- _Input data_:
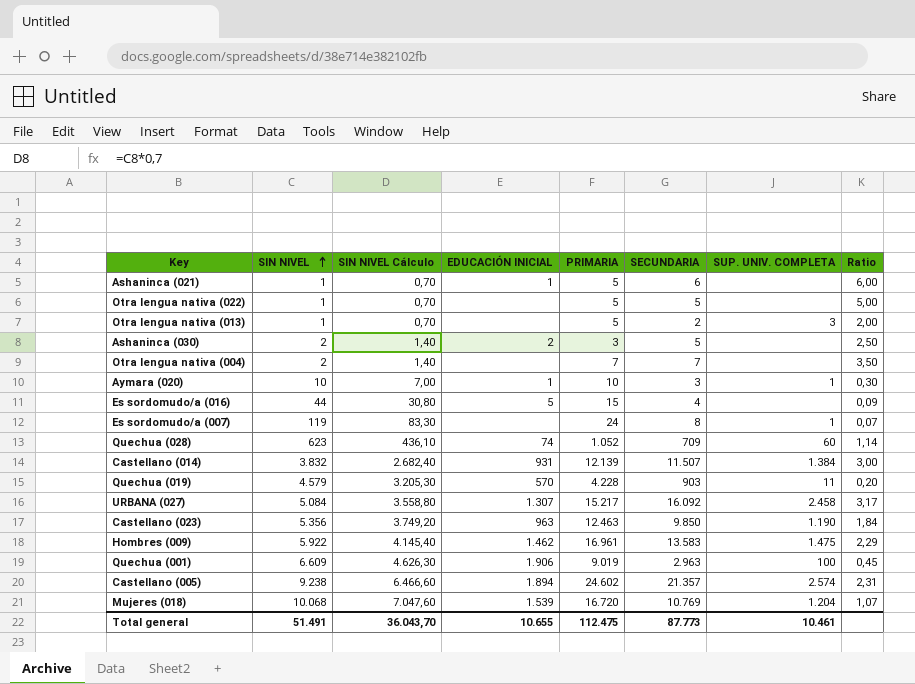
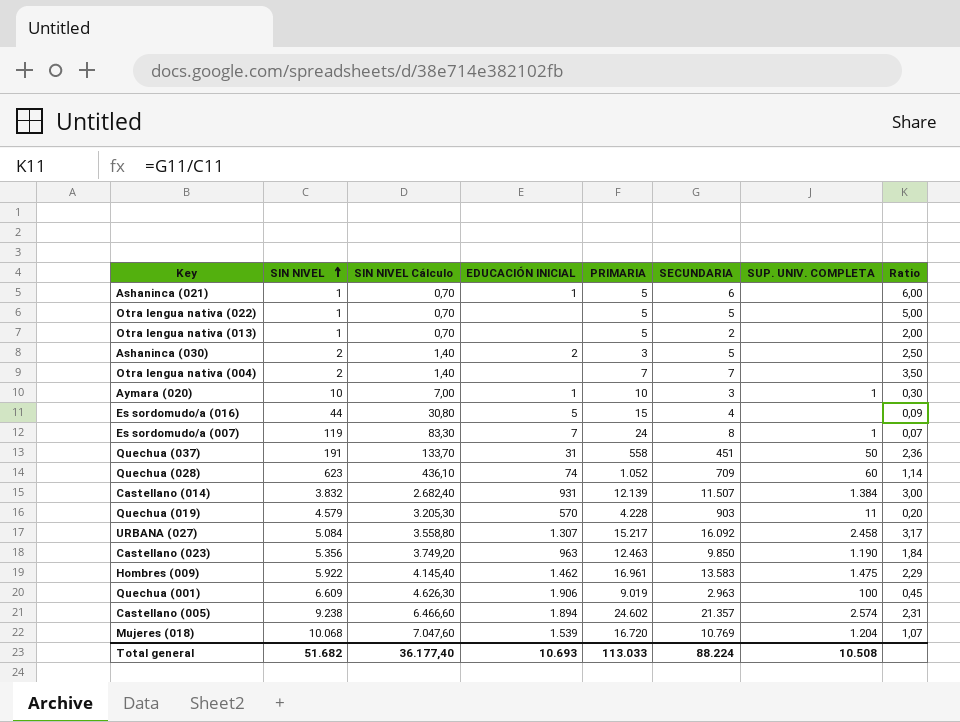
Otra lengua nativa (013) | SUP. UNIV. COMPLETA: 3 -> none
Es sordomudo/a (007) | EDUCACIÓN INICIAL: none -> 7
row Quechua (037): none -> 191 | 133,70 | 31 | 558 | 451 | 50 | 2,36
Total general | SIN NIVEL: 51.491 -> 51.682
Total general | SIN NIVEL Cálculo: 36.043,70 -> 36.177,40
Total general | EDUCACIÓN INICIAL: 10.655 -> 10.693
Total general | PRIMARIA: 112.475 -> 113.033
Total general | SECUNDARIA: 87.773 -> 88.224
Total general | SUP. UNIV. COMPLETA: 10.461 -> 10.508

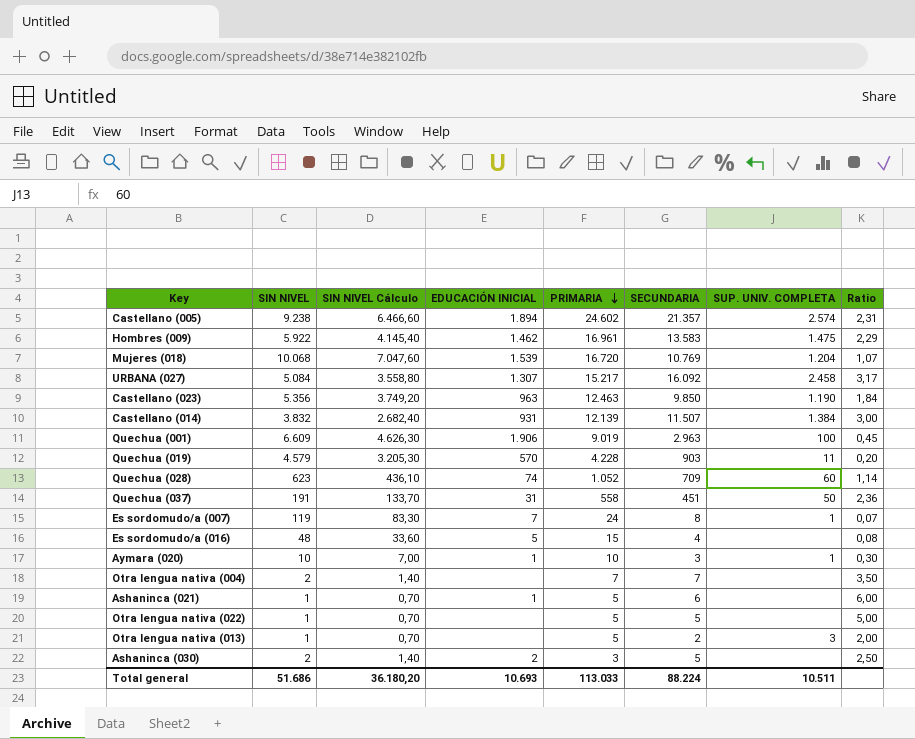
row order: SIN NIVEL ascending -> PRIMARIA descending
Es sordomudo/a (016) | SIN NIVEL: 44 -> 48
Es sordomudo/a (016) | SIN NIVEL Cálculo: 30,80 -> 33,60
Es sordomudo/a (016) | Ratio: 0,09 -> 0,08
Otra lengua nativa (013) | SUP. UNIV. COMPLETA: none -> 3
Total general | SIN NIVEL: 51.682 -> 51.686
Total general | SIN NIVEL Cálculo: 36.177,40 -> 36.180,20
Total general | SUP. UNIV. COMPLETA: 10.508 -> 10.511

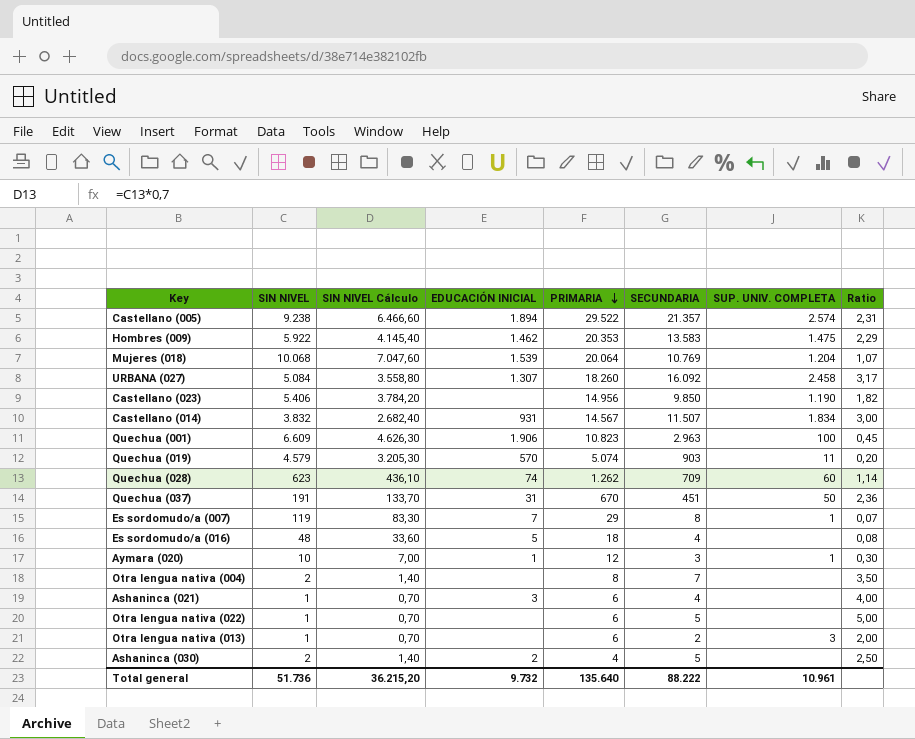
Castellano (005) | PRIMARIA: 24.602 -> 29.522
Hombres (009) | PRIMARIA: 16.961 -> 20.353
Mujeres (018) | PRIMARIA: 16.720 -> 20.064
URBANA (027) | PRIMARIA: 15.217 -> 18.260
Castellano (023) | SIN NIVEL: 5.356 -> 5.406
Castellano (023) | SIN NIVEL Cálculo: 3.749,20 -> 3.784,20
Castellano (023) | EDUCACIÓN INICIAL: 963 -> none
Castellano (023) | PRIMARIA: 12.463 -> 14.956
Castellano (023) | Ratio: 1,84 -> 1,82
Castellano (014) | PRIMARIA: 12.139 -> 14.567
Castellano (014) | SUP. UNIV. COMPLETA: 1.384 -> 1.834
Quechua (001) | PRIMARIA: 9.019 -> 10.823
Quechua (019) | PRIMARIA: 4.228 -> 5.074
Quechua (028) | PRIMARIA: 1.052 -> 1.262
Quechua (037) | PRIMARIA: 558 -> 670
Es sordomudo/a (007) | PRIMARIA: 24 -> 29
Es sordomudo/a (016) | PRIMARIA: 15 -> 18
Aymara (020) | PRIMARIA: 10 -> 12
Otra lengua nativa (004) | PRIMARIA: 7 -> 8
Ashaninca (021) | EDUCACIÓN INICIAL: 1 -> 3
Ashaninca (021) | PRIMARIA: 5 -> 6
Ashaninca (021) | SECUNDARIA: 6 -> 4
Ashaninca (021) | Ratio: 6,00 -> 4,00
Otra lengua nativa (022) | PRIMARIA: 5 -> 6
Otra lengua nativa (013) | PRIMARIA: 5 -> 6
Ashaninca (030) | PRIMARIA: 3 -> 4
Total general | SIN NIVEL: 51.686 -> 51.736
Total general | SIN NIVEL Cálculo: 36.180,20 -> 36.215,20
Total general | EDUCACIÓN INICIAL: 10.693 -> 9.732
Total general | PRIMARIA: 113.033 -> 135.640
Total general | SECUNDARIA: 88.224 -> 88.222
Total general | SUP. UNIV. COMPLETA: 10.511 -> 10.961

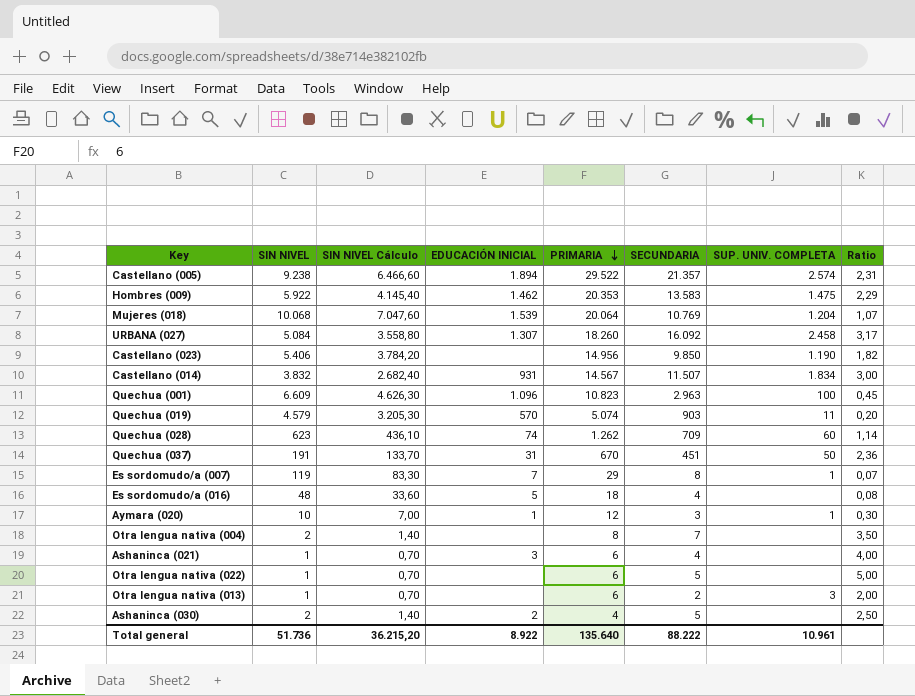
Quechua (001) | EDUCACIÓN INICIAL: 1.906 -> 1.096
Total general | EDUCACIÓN INICIAL: 9.732 -> 8.922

- _Exercise_: Each line that includes the string "none" should be copied from the data.

- _Response to the exercise_:
Otra lengua nativa (013) | SUP. UNIV. COMPLETA: 3 -> none
Es sordomudo/a (007) | EDUCACIÓN INICIAL: none -> 7
row Quechua (037): none -> 191 | 133,70 | 31 | 558 | 451 | 50 | 2,36
Otra lengua nativa (013) | SUP. UNIV. COMPLETA: none -> 3
Castellano (023) | EDUCACIÓN INICIAL: 963 -> none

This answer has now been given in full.